Programmatic algorithms, such as AdRoll’s BidIQ, use this data to make better bidding decisions, to decide whom to show your ad to and what to bid for any impression.
In order to improve these algorithms, brands began to buy third-party data to supplement their first-party data and improve their view of the target customer. The concept of second party data, however, has not been used much in online marketing. This is where you use someone else’s first-party data to improve your own bidding decisions.
The concept of multiple companies sharing their data for the purposes of advertising is not new but it is a concept that fits perfectly into the new programmatic world. Airlines and hotels, for example, can both gain a huge amount by sharing.

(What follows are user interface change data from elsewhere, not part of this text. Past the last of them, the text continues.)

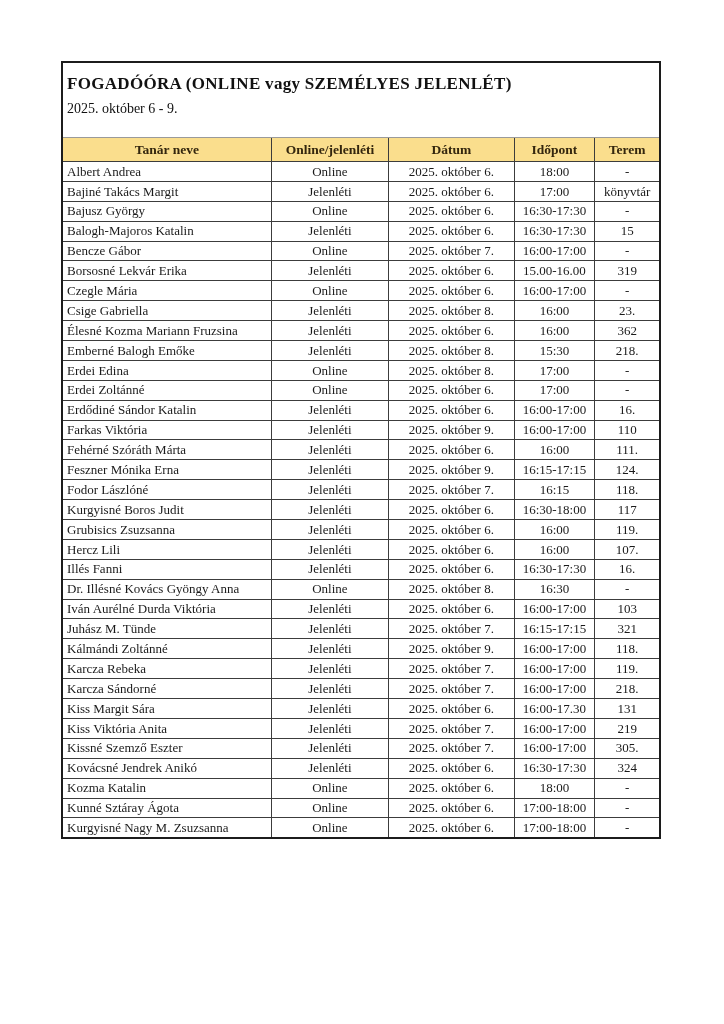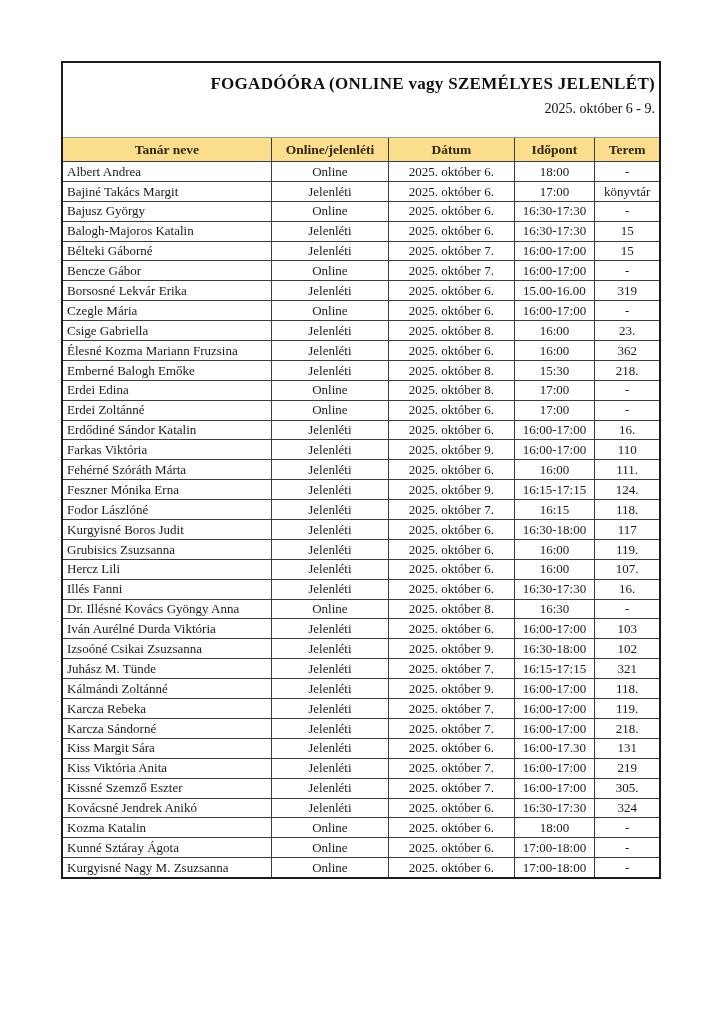"FOGADÓÓRA (ONLINE vagy SZEMÉLYES" tr.title-row td { text-align: right -> left }
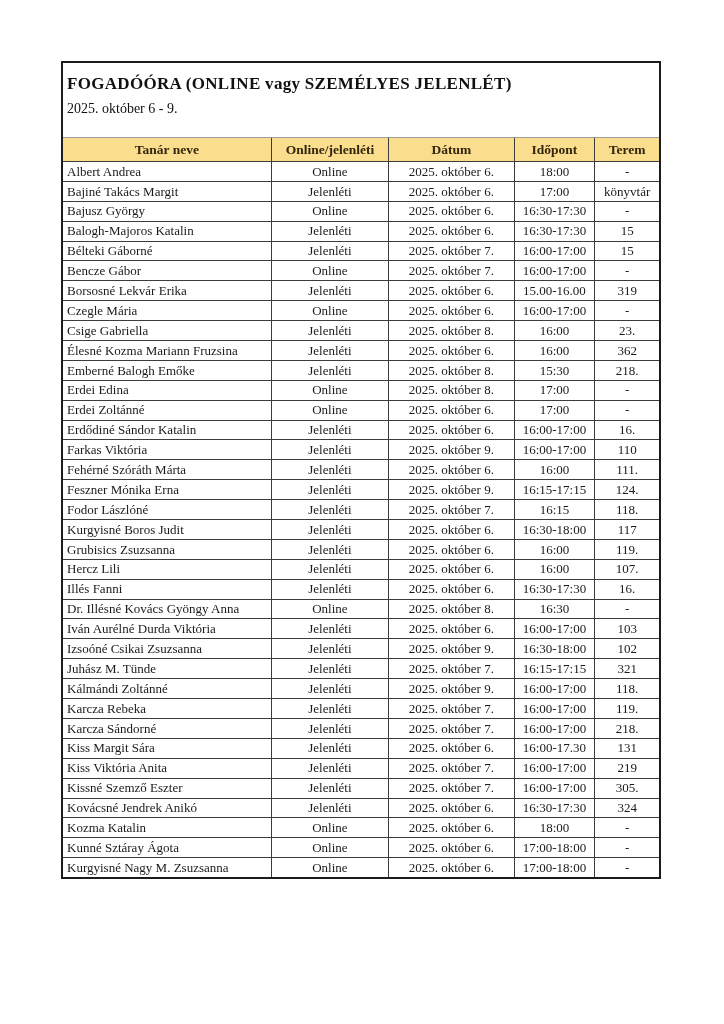"Bélteki Gáborné" tr { html: <tr> <td>Bélteki Gáborné</td> <td>Jelenléti</td> <td>2025. október 7.</td> <td>16:00-17:00</td> <td>15</td> </tr> -> none }
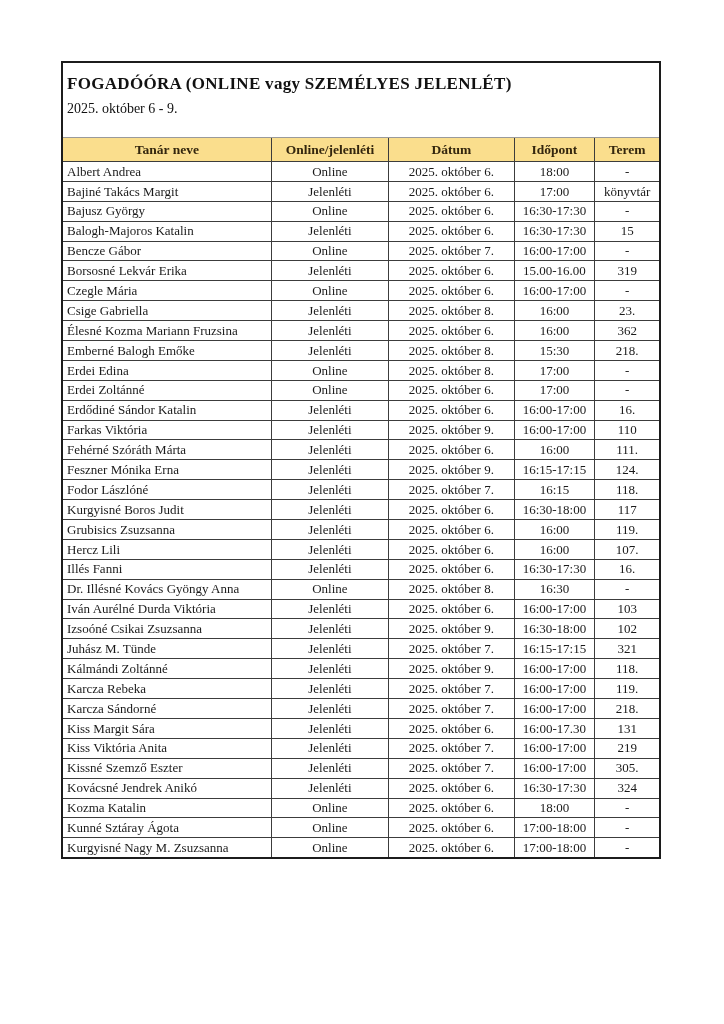"Izsoóné Csikai Zsuzsanna" tr { html: <tr> <td>Izsoóné Csikai Zsuzsanna</td> <td>Jelenléti</td> <td>2025. október 9.</td> <td>16:30-18:00</td> <td>102</td> </tr> -> none }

Technology such as AdRoll Prospecting allows advertisers to pool their first-party customer data to create a massive set of potential customers called the AdRoll IntentMap. This pool of first-party data boasts more than 2,000 opted-in advertisers worldwide.
One brand using it is fitness wear specialist Gymshark, which wanted to drive highly qualified new users to its site. It has seen the number of new, highly engaged site visitors grow by 20%. This is a great example of a brand fully utilising the power of its first-party data.